#### PROVIDED MATERIAL

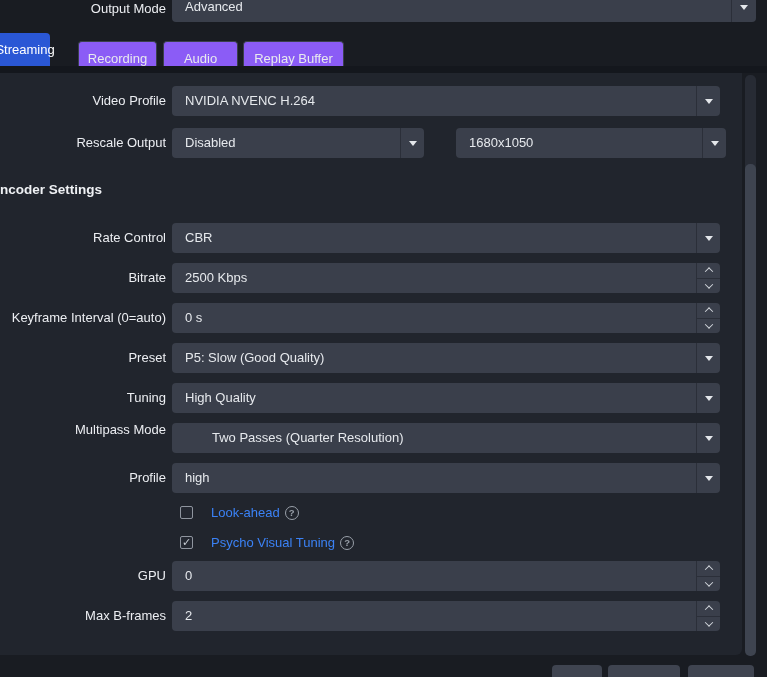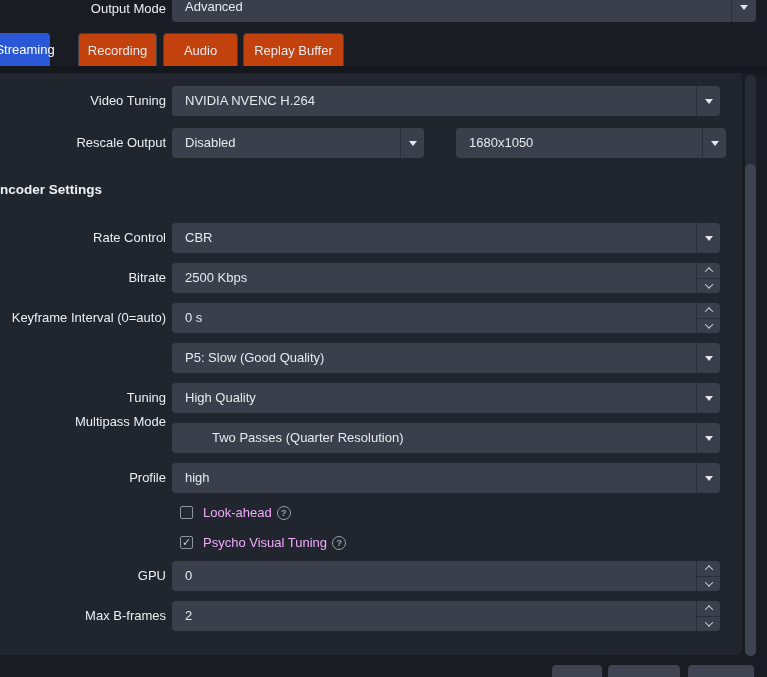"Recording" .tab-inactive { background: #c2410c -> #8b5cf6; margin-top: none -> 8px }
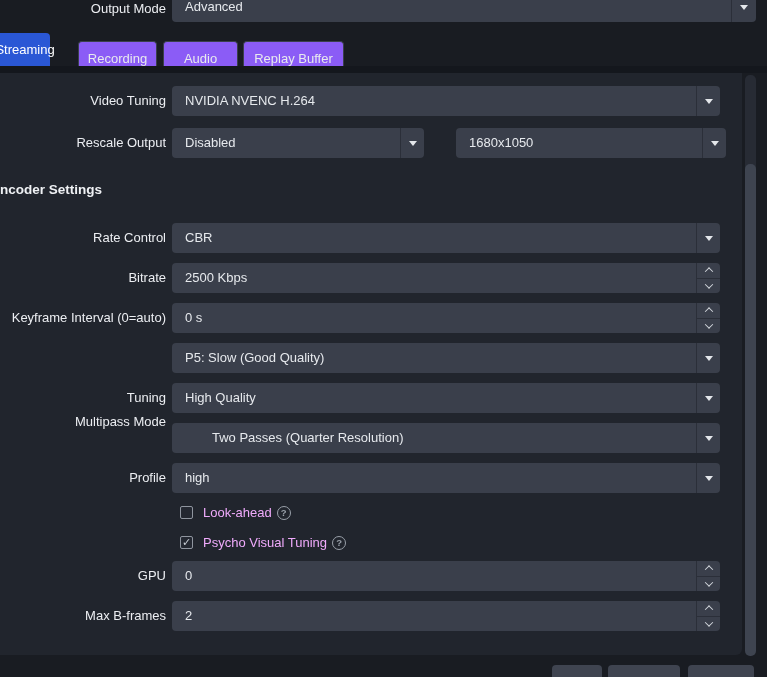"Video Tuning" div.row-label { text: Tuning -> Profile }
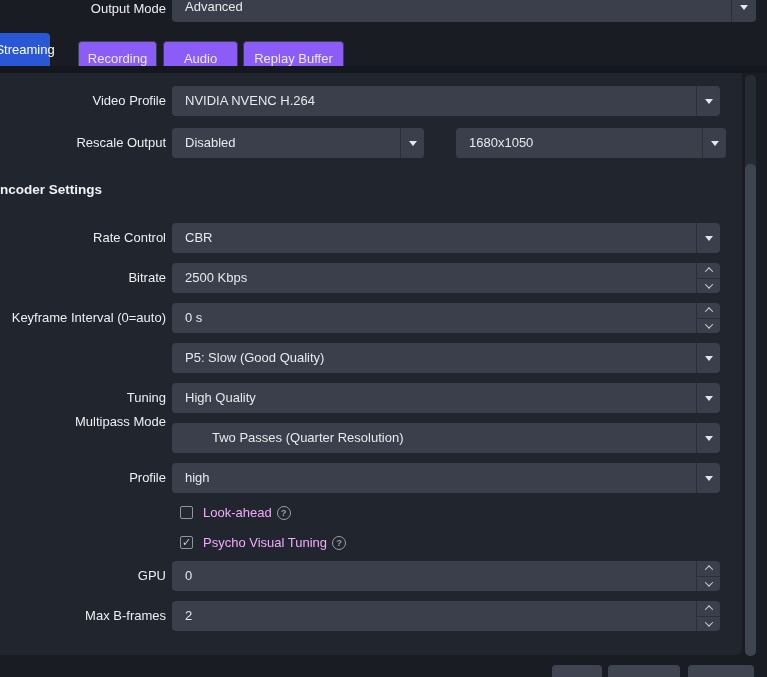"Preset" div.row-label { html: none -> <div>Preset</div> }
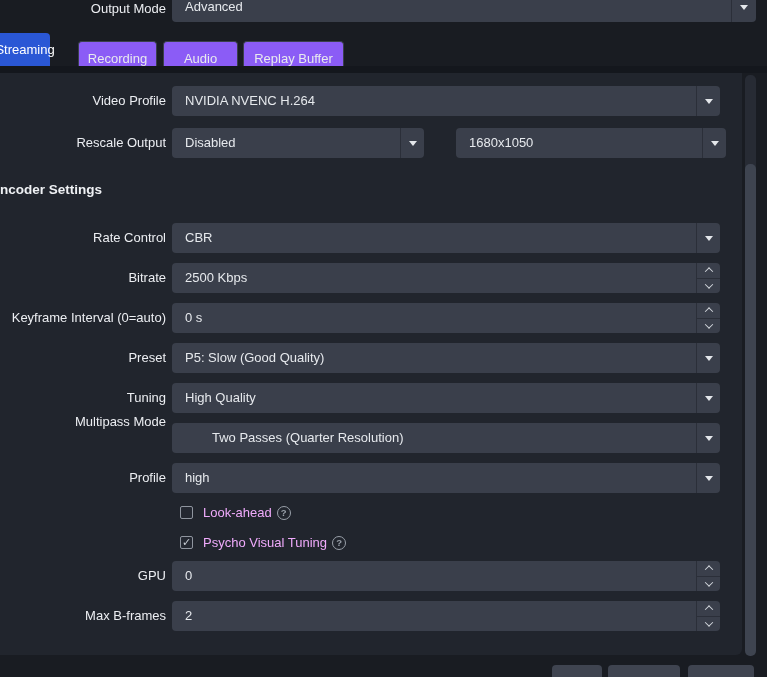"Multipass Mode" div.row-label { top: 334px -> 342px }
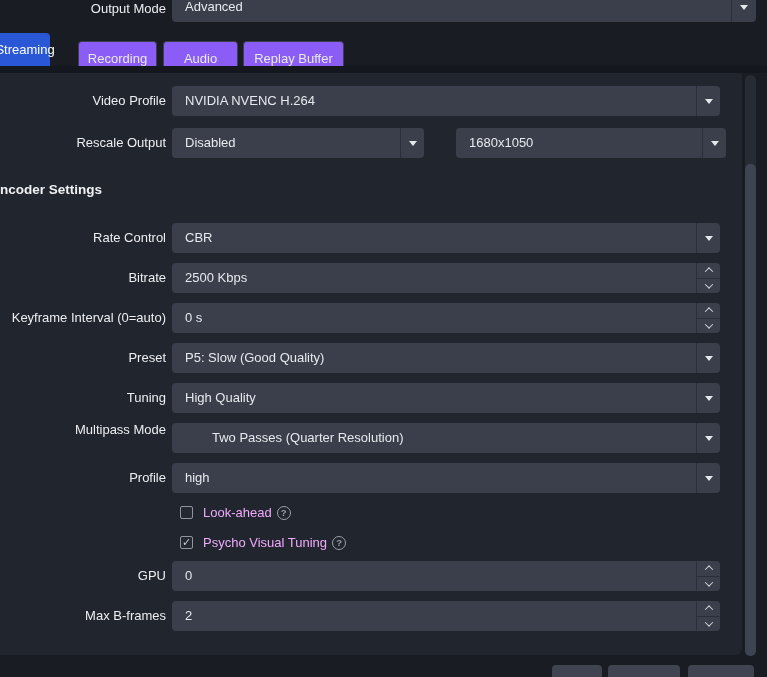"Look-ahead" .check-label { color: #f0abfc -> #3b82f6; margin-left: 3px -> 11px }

########

■ WHAT YOU HAVE TO DO: Repeat each line word for word, from the one with "top: 334px ->" down to the last line of the data, and keep the pictures out of it.

■ SOLUTION BELOW:
"Multipass Mode" div.row-label { top: 334px -> 342px }
"Look-ahead" .check-label { color: #f0abfc -> #3b82f6; margin-left: 3px -> 11px }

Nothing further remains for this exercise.